Friday, May 15, 2009

Those who know where and when you surf

Nobody likes the idea of a big brother watching over them as they surf. Yet as browser technology evolves, we are starting to have some privacy-violating "byproducts" of innocuous features. Now, we already generally accept that our immediate/upstream Internet providers can possibly snoop on our traffic—they can see what sites we try to access (whether by IP destination or monitoring DNS queries) and can peek into plaintext content. But the ability for an ISP to monitor traffic is limited to only the traffic that passes through it—namely, its customers. What if there were central organizations that could monitor user traffic (to a certain degree) across any/all ISPs?

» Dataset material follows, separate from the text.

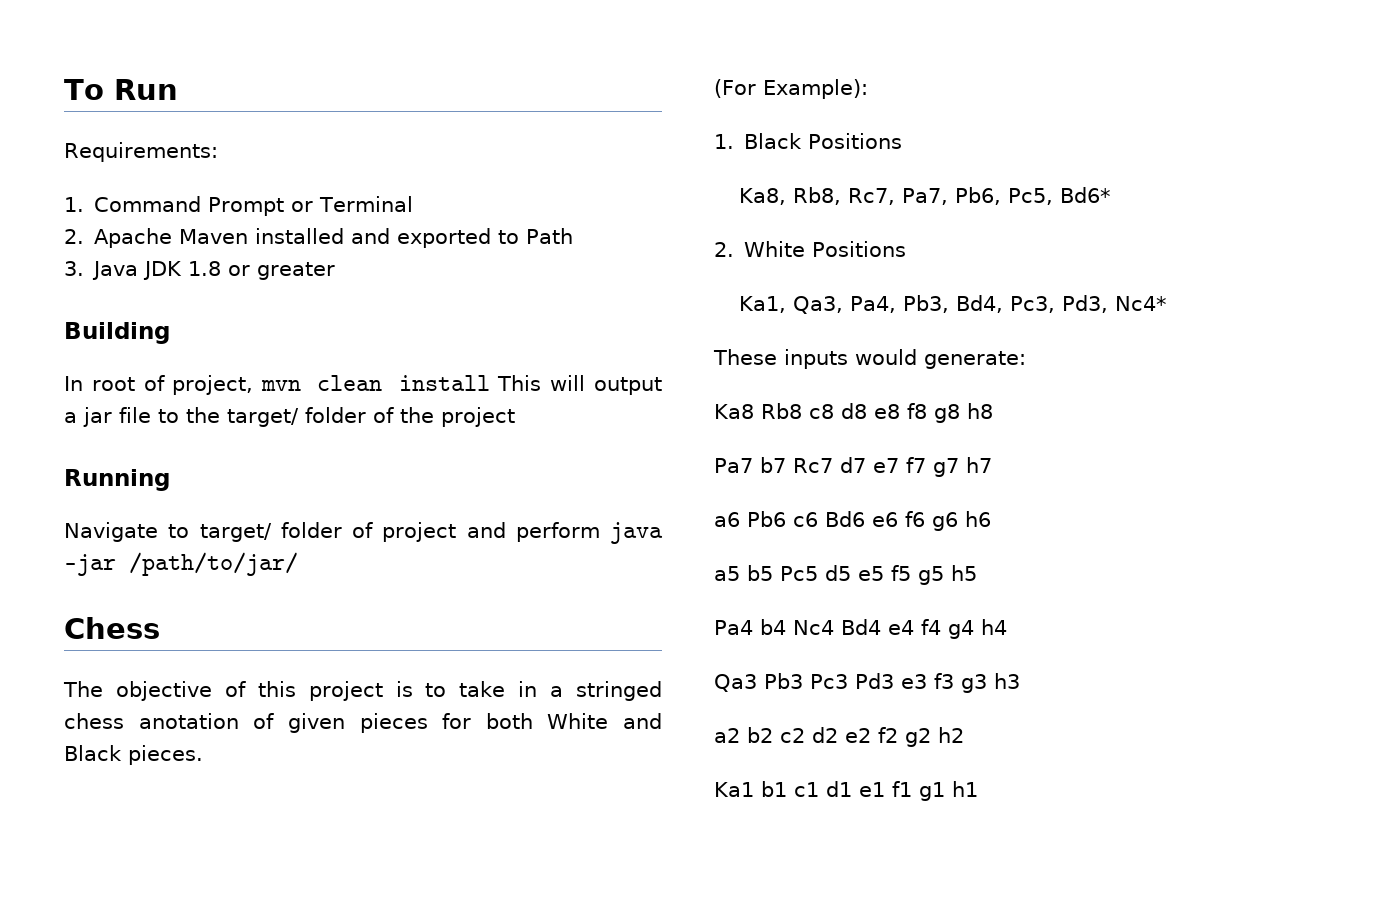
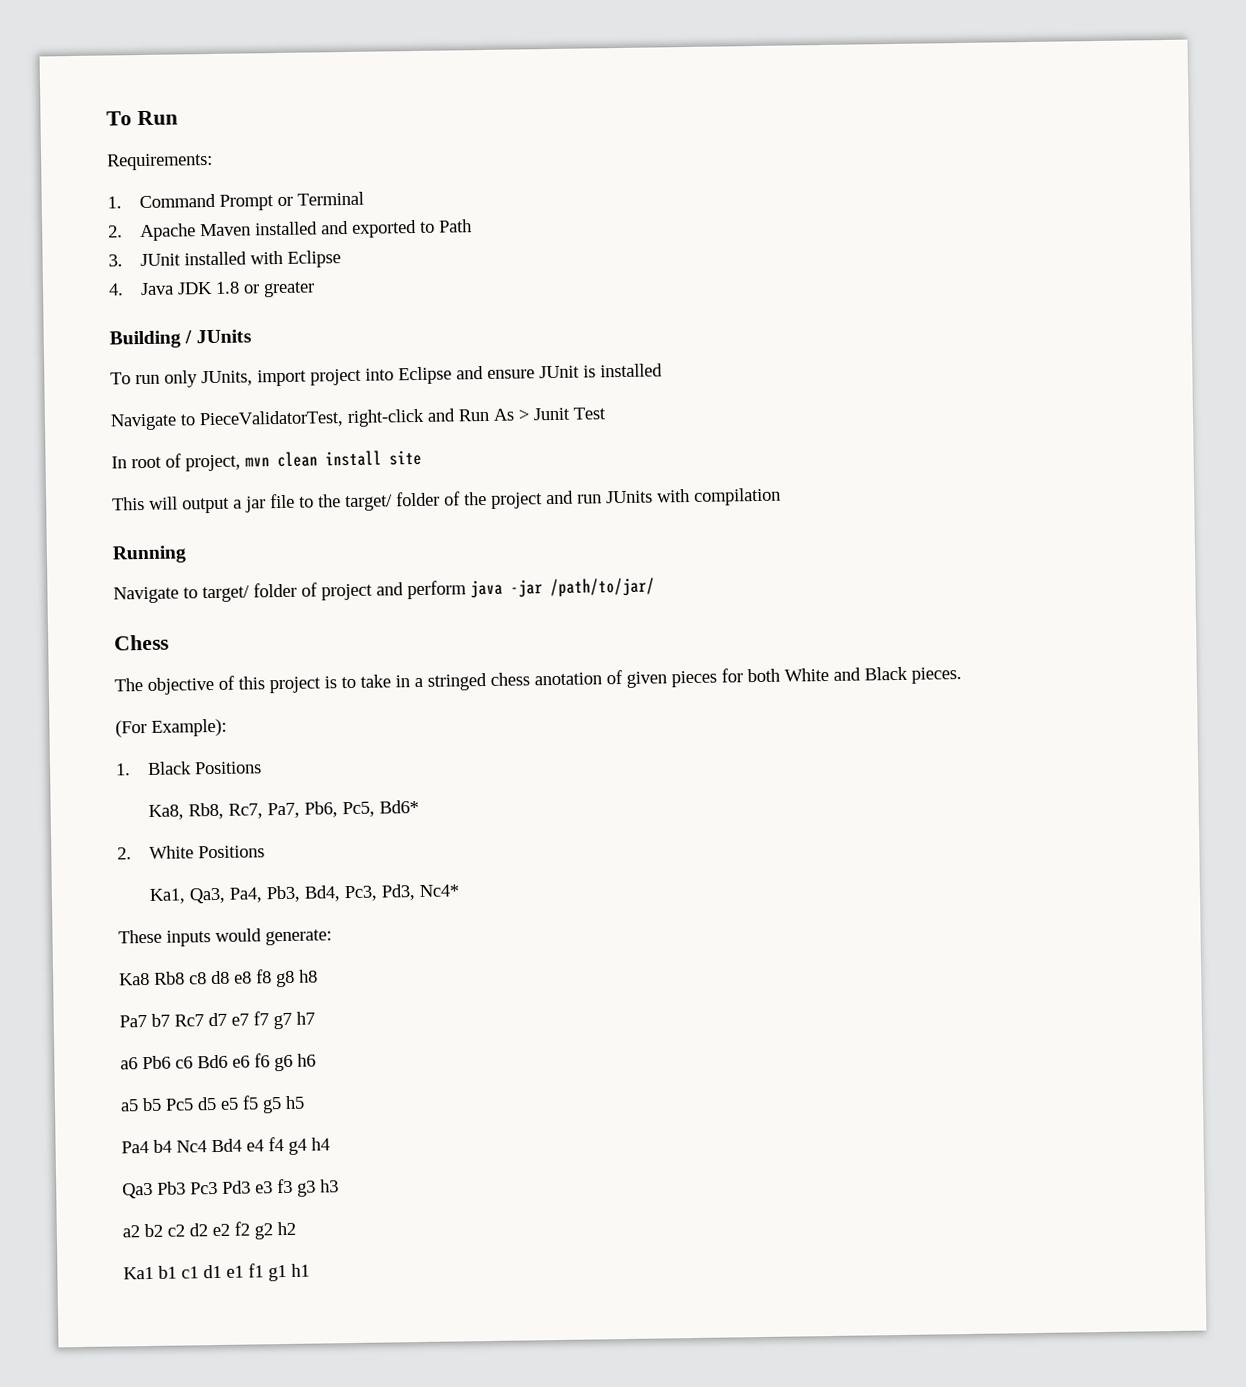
(84, 268) none -> [139,250,341,268] [108,283,124,296] JUnit installed with Eclipse // 4.
(170, 333) none -> [184,329,252,344] [110,363,663,388] [110,407,606,431] / JUnits // To run only JUnits, import project into Eclipse and ensure JUnit is installed // Navigate to PieceValidatorTest, right-click and Run As > Junit Test
(490, 383) none -> [389,449,422,466] site //
(515, 417) none -> [546,487,781,506] and run JUnits with compilation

I'm going to go ahead and overlook the obvious companies/services where you install a toolbar into your browser so they can watch and tabulate everywhere you go (like Alexa). That is an opt-in situation where you willingly give all your info to a third party. I'm also going to overlook any web proxy services that you might be using, because those are also opt-in situations with the same ramifications. And of course, any internal monitoring within an organization is also exempt; I want to focus on who, outside of your local network, organization, and your ISP, is receiving your surfing data without you explicitly opting-in to give it to them.

So let's start with HTTPS, as implemented in common web browsers. Most common browsers include certificate revocation checking capabilities for ensuring an HTTPS site certificate hasn't been compromised. When you access an HTTPS site, the browser will receive the server certificate and run off the to the designated CRL and OCSP servers to query whether the certificate has been revoked. Those CRL and OCSP servers are operated by the certificate issuers, such as Thawte, Verisign, etc. The key here is that many SSL certificates have a one-to-one relationship with a specific web site (i.e. traditional certificates and not wildcard certificates); so a query to an OCSP responder for a web site certificate essentially tells the certificate issuer that you are in the process of accessing that site. Now, certificate issuers can only track accesses to sites they issue certificates for—but in 2007, Verisign and subsidiaries were deemed to have issued over 57% of the SSL certificates in use, giving them the theoretical capability to track site access to over half of the HTTPS sites on the Internet.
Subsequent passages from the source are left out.